KB Securities said on the 4th that SK is carrying out its plan to enhance corporate value and that its price-to-book ratio (P/B) is expected to rise. It kept its investment rating at Buy and raised its target price to 465,000 won from 390,000 won. SK's closing price in the previous session was 379,500 won.
Park Geon-young, an analyst at KB Securities, said, "In its corporate value enhancement plan in Oct. 2024, SK set a target return on equity (ROE) of '10% or higher from 2027' and a P/B target of '0.7 times in 2024–2026 and 1.0 times from 2027,'" adding, "To that end, it formalized shareholder return policies such as portfolio rebalancing (weight readjustment) and setting a minimum dividend per share (DPS)."
Park said, "After that, last year's DPS was 8,000 won, exceeding the minimum DPS of 5,000 won and the prior year's DPS of 7,000 won, and as of the previous day the P/B was around 0.9 times."
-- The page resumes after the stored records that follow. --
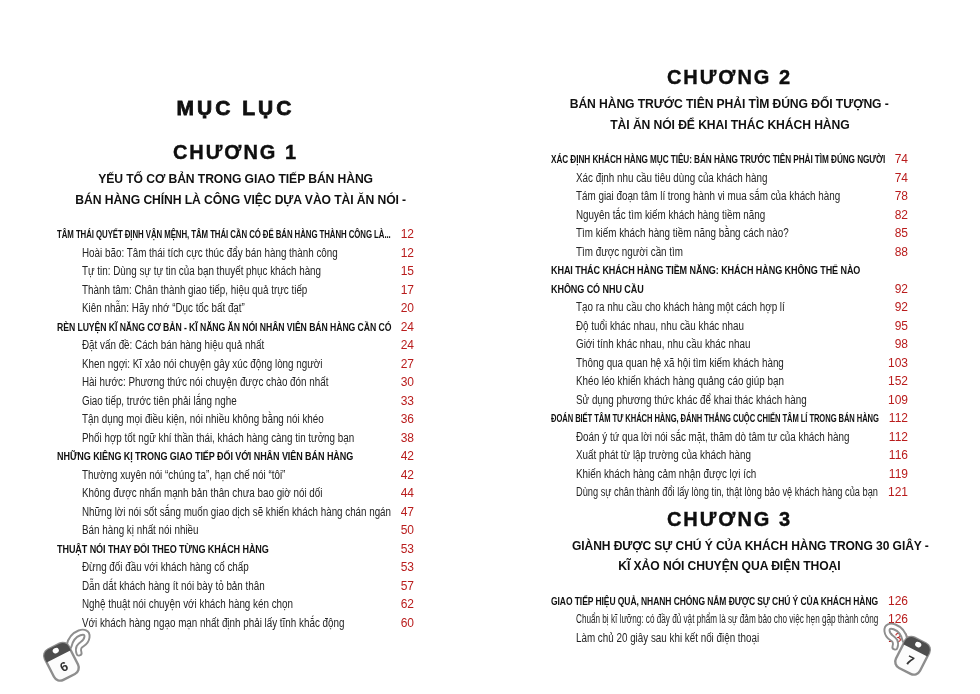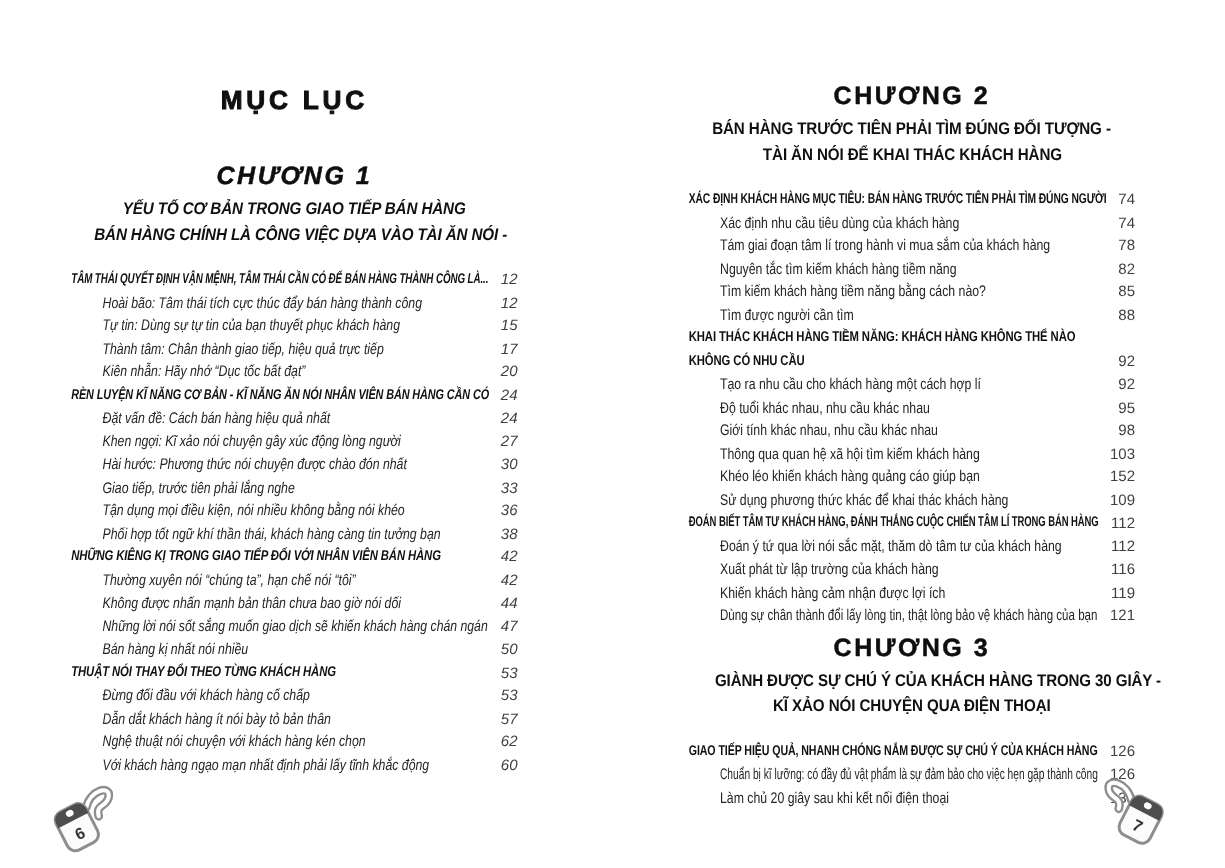--- a/index.html
+++ b/index.html
@@ -5,43 +5,43 @@
   html,body{margin:0;padding:0;background:#ffffff;}
   .canvas{
     position:relative;width:980px;height:694px;background:#ffffff;
     font-family:"Liberation Sans", sans-serif;color:#1e1e1e;overflow:hidden;margin:0 auto;
   }
   .page-col{position:absolute;width:357px;}
   .page-left{left:57px;top:70px;}
   .page-right{left:551px;top:68px;}
   .toc-title{
     text-align:center;font-size:21px;font-weight:700;letter-spacing:3px;color:#101010;
-    -webkit-text-stroke:0.8px #101010;line-height:22px;
-  }
-  .page-left .chapter{margin-top:40px;font-style:italic;}
+    -webkit-text-stroke:0.8px #101010;line-height:22px;margin-top:27px;
+  }
+  .page-left .chapter{margin-top:24px;}
   .page-right .chapter + .chapter{margin-top:8px;}
   .ch-label{
     text-align:center;font-size:20px;font-weight:700;letter-spacing:2px;color:#0e0e0e;
     line-height:18px;margin-bottom:7px;-webkit-text-stroke:0.4px #0e0e0e;
   }
   .ch-title-line{text-align:center;line-height:20.5px;height:20.5px;}
   .ch-title-line > span{
     display:inline-block;white-space:nowrap;font-size:13.5px;font-weight:700;color:#101010;
     transform-origin:center center;letter-spacing:-0.1px;
   }
   .entries{margin-top:16px;}
   .row{position:relative;height:18.5px;text-align:right;}
   .row .t{
     position:absolute;left:0;top:0;line-height:18.5px;white-space:nowrap;
     transform-origin:left center;display:inline-block;
   }
   .row.sub .t{left:25px;font-size:12.3px;font-weight:400;color:#242424;}
   .row.sec .t{font-size:11.3px;font-weight:700;color:#101010;letter-spacing:-0.1px;}
   .row .n{
-    position:absolute;right:0;top:0;line-height:18.5px;font-size:12px;color:#404040;
+    position:absolute;right:0;top:0;line-height:18.5px;font-size:12px;color:#b91c1c;
   }
   .badge{position:absolute;width:66px;height:62px;}
   .badge-left{left:36px;top:624px;}
   .badge-right{left:872px;top:618px;}
 </style>
 </head>
 <body>
 
 <div class="canvas">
KB Securities expected consolidated ROE to exceed 10% this year and next year on the back of higher equity-method gains.
SK signed a contract to sell a 13.9% equity stake in SK Biopharmaceuticals at 114,500 won per share, and is expected to secure a total of 1.25 trillion won. At the same time, it will execute a 3-year price return swap (PRS) using the same quantity as the underlying asset, with plans to mutually settle the difference between the eventual sale price and the reference price.
Park said, "This is seen as part of the rebalancing," adding, "With the sale process of SK Siltron and others underway, rebalancing that combines asset monetization and financial structure improvement is likely to continue this year as well."